| Before-and-after page screenshots |
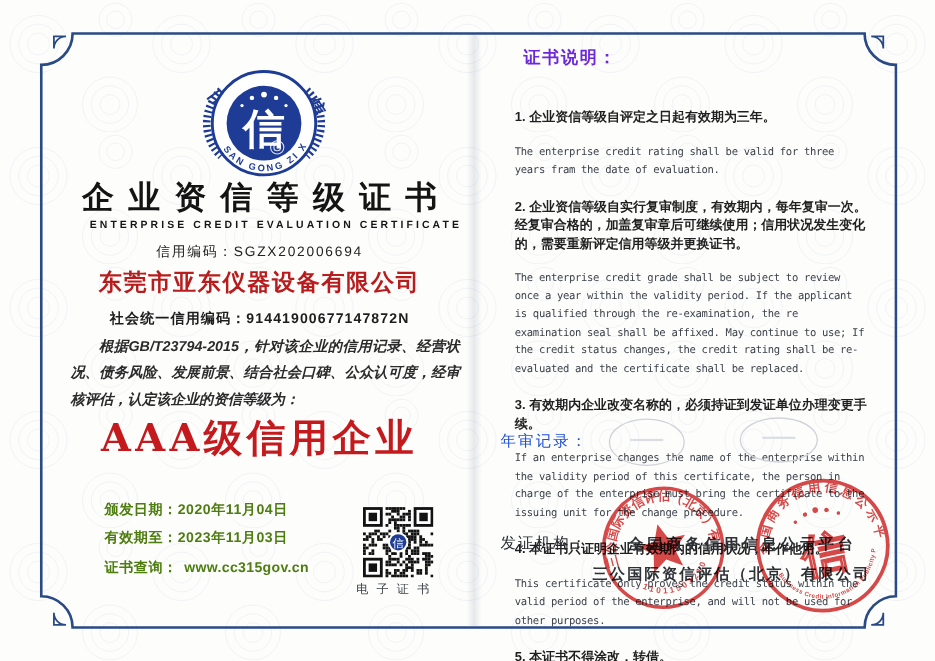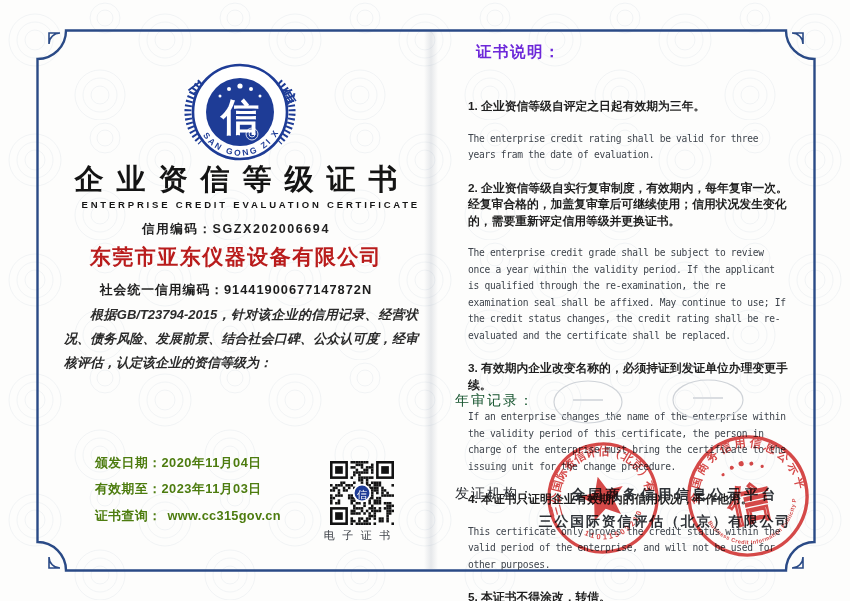--- a/index.html
+++ b/index.html
@@ -16,7 +16,7 @@
             font-size:29px;letter-spacing:13px;text-indent:13px;color:#141414;}
   .lp-subtitle{left:52px;top:199px;width:368px;text-align:right;font-weight:bold;
                font-size:9.5px;letter-spacing:2.8px;text-indent:2.8px;color:#161616;}
-  .lp-code{left:52px;top:221px;width:368px;text-align:center;font-weight:bold;
+  .lp-code{left:52px;top:221px;width:368px;text-align:center;font-weight:normal;
            font-size:12.5px;letter-spacing:1.6px;color:#222;}
   .lp-company{left:42px;top:243px;width:388px;text-align:center;font-weight:bold;
               font-size:21px;letter-spacing:1.5px;color:#b91c1c;}

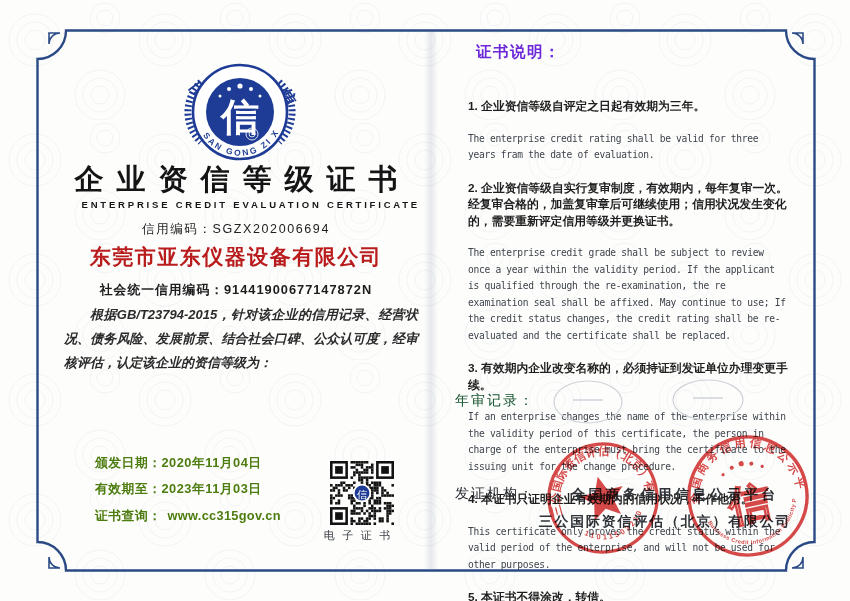--- a/index.html
+++ b/index.html
@@ -119,6 +119,7 @@
   <div class="abs lp-company">东莞市亚东仪器设备有限公司</div>
   <div class="abs lp-uscc">社会统一信用编码：91441900677147872N</div>
   <div class="abs lp-body">根据GB/T23794-2015，针对该企业的信用记录、经营状况、债务风险、发展前景、结合社会口碑、公众认可度，经审核评估，认定该企业的资信等级为：</div>
+  <div class="abs lp-rating">AAA级信用企业</div>
 
   <div class="abs lp-row" style="top:455px">
     <span>颁发日期：</span><span>2020年11月04日</span>

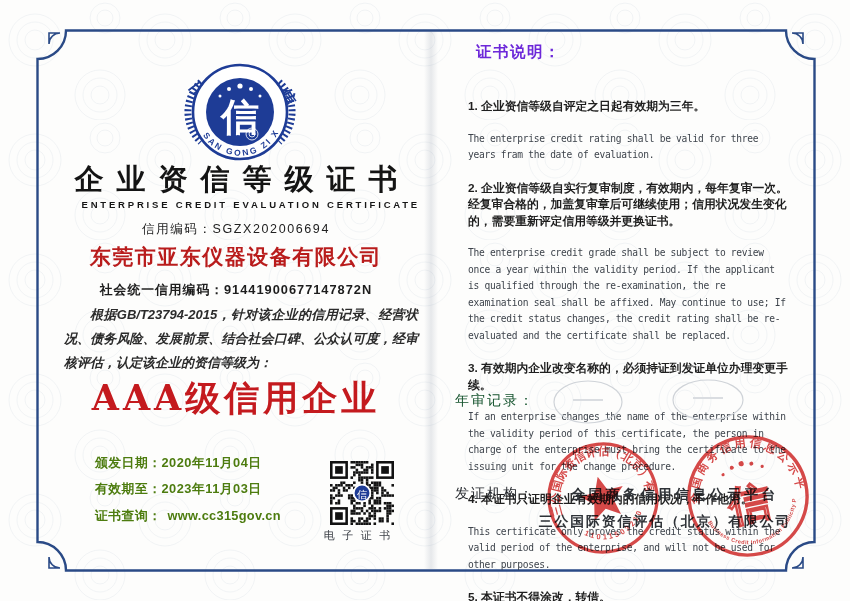--- a/index.html
+++ b/index.html
@@ -39,7 +39,7 @@
   .zh{font-weight:bold;font-size:11.8px;line-height:16.5px;color:#1f1f1f;}
   .en{font-family:"DejaVu Sans Mono","Liberation Mono",monospace;font-size:9.6px;
       letter-spacing:-.3px;line-height:16.5px;color:#3d434b;}
-  .rp-annual{left:455px;top:392px;font-size:14px;letter-spacing:2px;color:#14532d;}
+  .rp-annual{left:455px;top:392px;font-size:14px;letter-spacing:2px;color:#1d4ed8;}
   .rp-issuer-label{left:455px;top:485px;font-size:14px;letter-spacing:2px;color:#26292e;}
   .rp-issuer1{left:540px;top:486px;width:270px;text-align:center;font-weight:bold;
               font-size:13.8px;letter-spacing:3.5px;color:#2e3237;}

| WHAT YOU ARE ASKED TO DO |
What is needed here is each line above set down word for word, minus the images.

| EXPECTED ANSWER |
--- a/index.html
+++ b/index.html
@@ -16,7 +16,7 @@
             font-size:29px;letter-spacing:13px;text-indent:13px;color:#141414;}
   .lp-subtitle{left:52px;top:199px;width:368px;text-align:right;font-weight:bold;
                font-size:9.5px;letter-spacing:2.8px;text-indent:2.8px;color:#161616;}
-  .lp-code{left:52px;top:221px;width:368px;text-align:center;font-weight:bold;
+  .lp-code{left:52px;top:221px;width:368px;text-align:center;font-weight:normal;
            font-size:12.5px;letter-spacing:1.6px;color:#222;}
   .lp-company{left:42px;top:243px;width:388px;text-align:center;font-weight:bold;
               font-size:21px;letter-spacing:1.5px;color:#b91c1c;}

--- a/index.html
+++ b/index.html
@@ -119,6 +119,7 @@
   <div class="abs lp-company">东莞市亚东仪器设备有限公司</div>
   <div class="abs lp-uscc">社会统一信用编码：91441900677147872N</div>
   <div class="abs lp-body">根据GB/T23794-2015，针对该企业的信用记录、经营状况、债务风险、发展前景、结合社会口碑、公众认可度，经审核评估，认定该企业的资信等级为：</div>
+  <div class="abs lp-rating">AAA级信用企业</div>
 
   <div class="abs lp-row" style="top:455px">
     <span>颁发日期：</span><span>2020年11月04日</span>

--- a/index.html
+++ b/index.html
@@ -39,7 +39,7 @@
   .zh{font-weight:bold;font-size:11.8px;line-height:16.5px;color:#1f1f1f;}
   .en{font-family:"DejaVu Sans Mono","Liberation Mono",monospace;font-size:9.6px;
       letter-spacing:-.3px;line-height:16.5px;color:#3d434b;}
-  .rp-annual{left:455px;top:392px;font-size:14px;letter-spacing:2px;color:#14532d;}
+  .rp-annual{left:455px;top:392px;font-size:14px;letter-spacing:2px;color:#1d4ed8;}
   .rp-issuer-label{left:455px;top:485px;font-size:14px;letter-spacing:2px;color:#26292e;}
   .rp-issuer1{left:540px;top:486px;width:270px;text-align:center;font-weight:bold;
               font-size:13.8px;letter-spacing:3.5px;color:#2e3237;}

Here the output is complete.